**Goal of the exercise**
Repeat exactly the line that contains "total quantity: 28 -> 26" and every line below it to the end of the material, omitting all others.
==*==
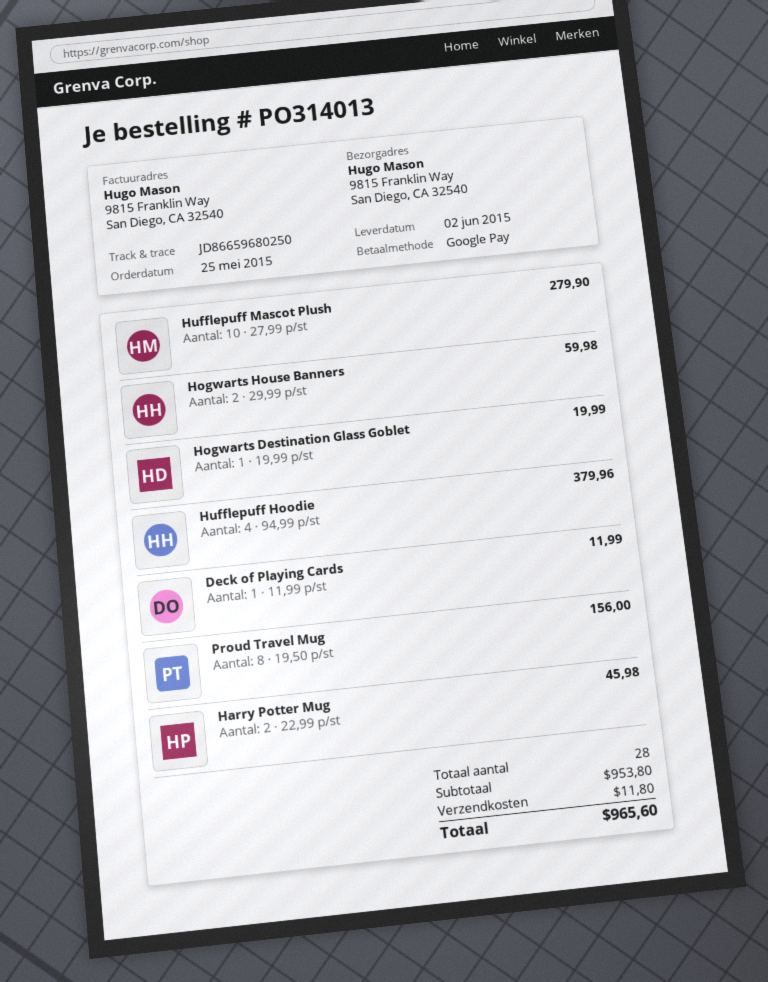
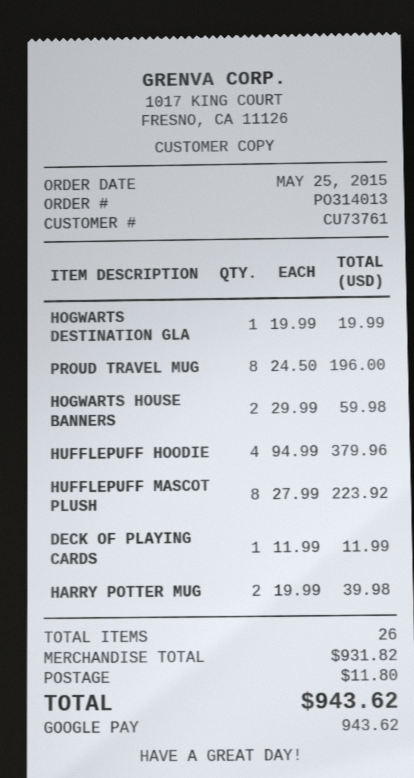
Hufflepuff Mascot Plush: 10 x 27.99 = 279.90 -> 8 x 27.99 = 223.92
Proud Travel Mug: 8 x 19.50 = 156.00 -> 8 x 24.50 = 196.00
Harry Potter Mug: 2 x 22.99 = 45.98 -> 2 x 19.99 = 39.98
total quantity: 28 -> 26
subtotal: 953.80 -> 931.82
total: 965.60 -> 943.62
==*==
**Written response**
total quantity: 28 -> 26
subtotal: 953.80 -> 931.82
total: 965.60 -> 943.62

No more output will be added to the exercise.